The prediction error for each house is:

'error=actual−predicted' 



So, if a house cost \\$150,000 and you predicted it would cost \\$100,000 the error is \\$50,000.

With the **MAE** metric, we take the absolute value of each error. This converts each error to a positive number. We then take the average of those absolute errors. This is our measure of model quality. In plain English, it can be said as

On average, our predictions are off by about X.

## Building a model to calculate its MAE.

In [16]:
import pandas as pd

melbourne_file_path = 'C:/Users/AndresCervantesNassa/Documents/personal/kaggle/data/melb_data.csv'
melbourne_data = pd.read_csv(melbourne_file_path) 
# melbourne_data = melbourne_data.dropna(axis=0)

In [17]:
melbourne_features = ['Rooms', 'Bathroom', 'Landsize', 'Lattitude', 'Longtitude']
X = melbourne_data[melbourne_features]

y = melbourne_data.Price

In [18]:
# 1. Define model
from sklearn.tree import DecisionTreeRegressor

melbourne_model = DecisionTreeRegressor(random_state=1)

# 2. Fit model
melbourne_model.fit(X, y)

# 3. Predict model
predicted_home_prices = melbourne_model.predict(X)

# 4. Evaluate model
from sklearn.metrics import mean_absolute_error

mean_absolute_error(y, predicted_home_prices)

1125.1804614629357

In [19]:
from sklearn.model_selection import train_test_split

train_X, val_X, train_y, val_y = train_test_split(X, y, random_state = 0)

# Define model
melbourne_model = DecisionTreeRegressor()

# Fit model
melbourne_model.fit(train_X, train_y)

# get predicted prices on validation data
val_predictions = melbourne_model.predict(val_X)
print(mean_absolute_error(val_y, val_predictions))

248994.675012273


The MAE increased from \\$1,000 to \\$250,000, which is a quarter of the mean of the house prices.

# Exercises

## Data split into train and test

In [1]:
# Previous model
import pandas as pd
from sklearn.tree import DecisionTreeRegressor

# Path of the file to read
iowa_file_path = 'C:/Users/AndresCervantesNassa/Documents/personal/kaggle/data/home_data_for_ml_course.csv'
home_data = pd.read_csv(iowa_file_path)

y = home_data.SalePrice

feature_columns = ['LotArea', 'YearBuilt', '1stFlrSF', '2ndFlrSF', 'FullBath', 'BedroomAbvGr', 'TotRmsAbvGrd']
X = home_data[feature_columns]

# Specify Model
iowa_model = DecisionTreeRegressor()
# Fit Model
iowa_model.fit(X, y)

print("First in-sample predictions:", iowa_model.predict(X.head()))
print("Actual target values for those homes:", y.head().tolist())

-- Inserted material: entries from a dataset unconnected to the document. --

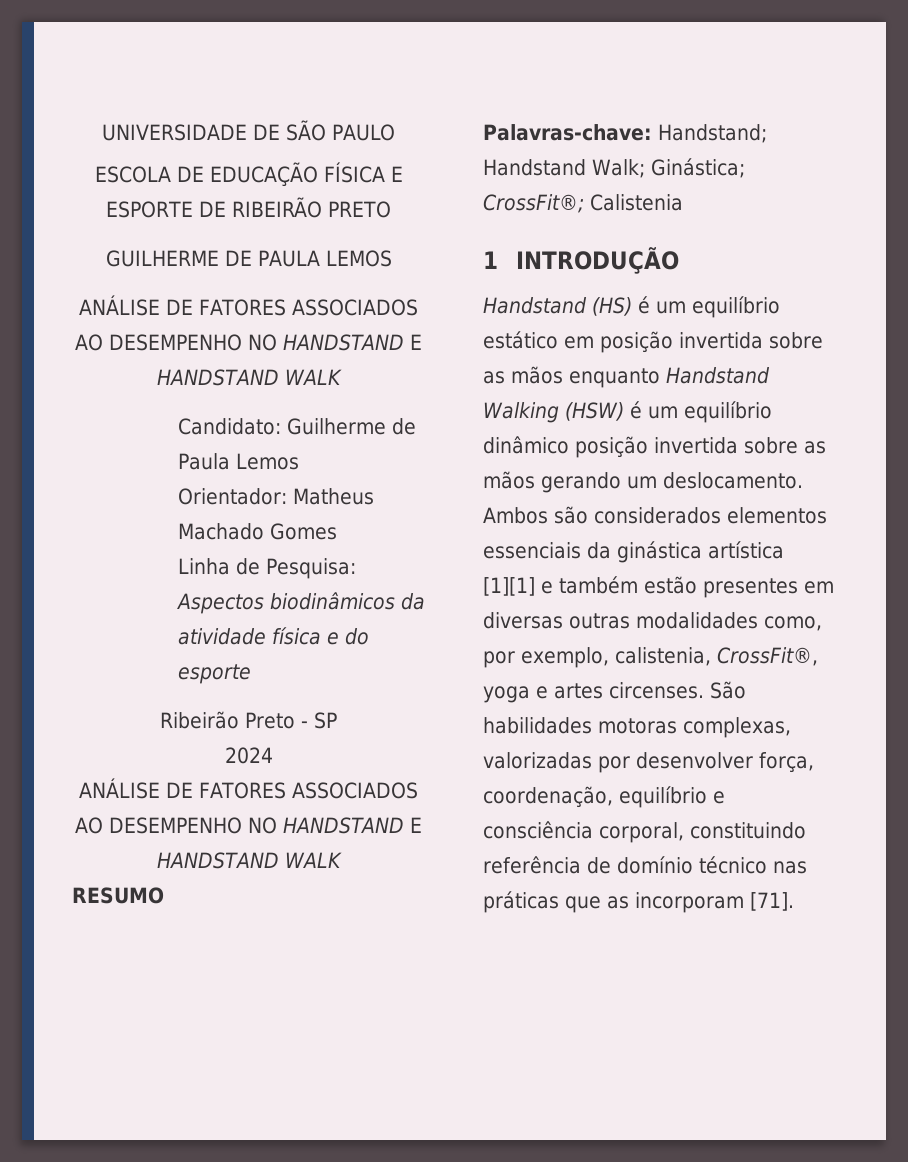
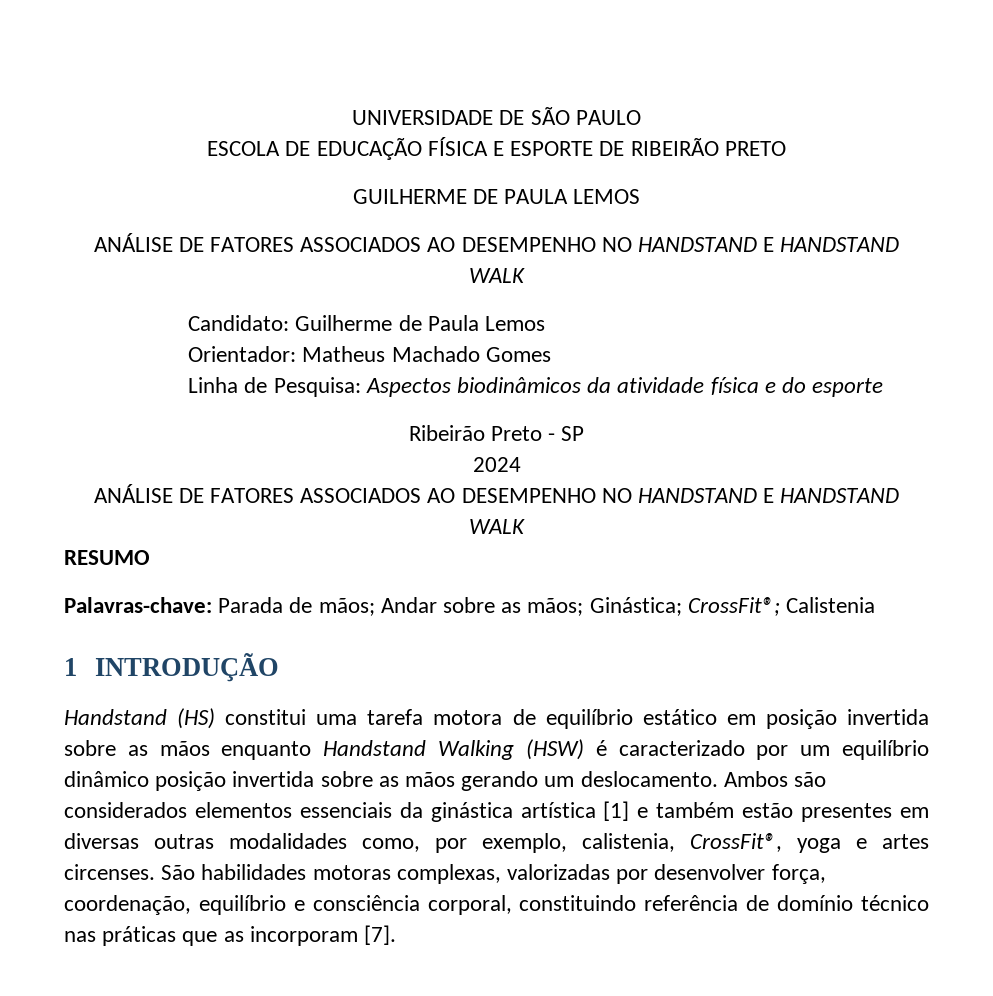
- Palavras-chave: Handstand; Handstand Walk; Ginástica; CrossFit®; Calistenia
+ Palavras-chave: Parada de mãos; Andar sobre as mãos; Ginástica; CrossFit®; Calistenia
- Handstand (HS) é um equilíbrio estático em posição invertida sobre as mãos enquanto Handstand Walking (HSW) é um equilíbrio dinâmico posição invertida sobre as mãos gerando um deslocamento.
+ Handstand (HS) constitui uma tarefa motora de equilíbrio estático em posição invertida sobre as mãos enquanto Handstand Walking (HSW) é caracterizado por um equilíbrio dinâmico posição invertida sobre as mãos gerando um deslocamento.
- Ambos são considerados elementos essenciais da ginástica artística [1][1] e também estão presentes em diversas outras modalidades como, por exemplo, calistenia, CrossFit®, yoga e artes circenses.
+ Ambos são considerados elementos essenciais da ginástica artística [1] e também estão presentes em diversas outras modalidades como, por exemplo, calistenia, CrossFit®, yoga e artes circenses.
- São habilidades motoras complexas, valorizadas por desenvolver força, coordenação, equilíbrio e consciência corporal, constituindo referência de domínio técnico nas práticas que as incorporam [71].
+ São habilidades motoras complexas, valorizadas por desenvolver força, coordenação, equilíbrio e consciência corporal, constituindo referência de domínio técnico nas práticas que as incorporam [7].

First in-sample predictions: [208500. 181500. 223500. 140000. 250000.]
Actual target values for those homes: [208500, 181500, 223500, 140000, 250000]


## Step 1: Split Your Data

In [2]:
# Import the train_test_split function and uncomment
from sklearn.model_selection import train_test_split

# fill in and uncomment
train_X, val_X, train_y, val_y = train_test_split(X, y, random_state=1)

## Step 2: Specify and Fit the Model

In [3]:
from sklearn.tree import DecisionTreeRegressor

iowa_model = DecisionTreeRegressor(random_state=1)
iowa_model.fit(train_X, train_y)

DecisionTreeRegressor(random_state=1)

## Step 3: Make Predictions with Validation data

In [4]:
val_predictions = iowa_model.predict(val_X)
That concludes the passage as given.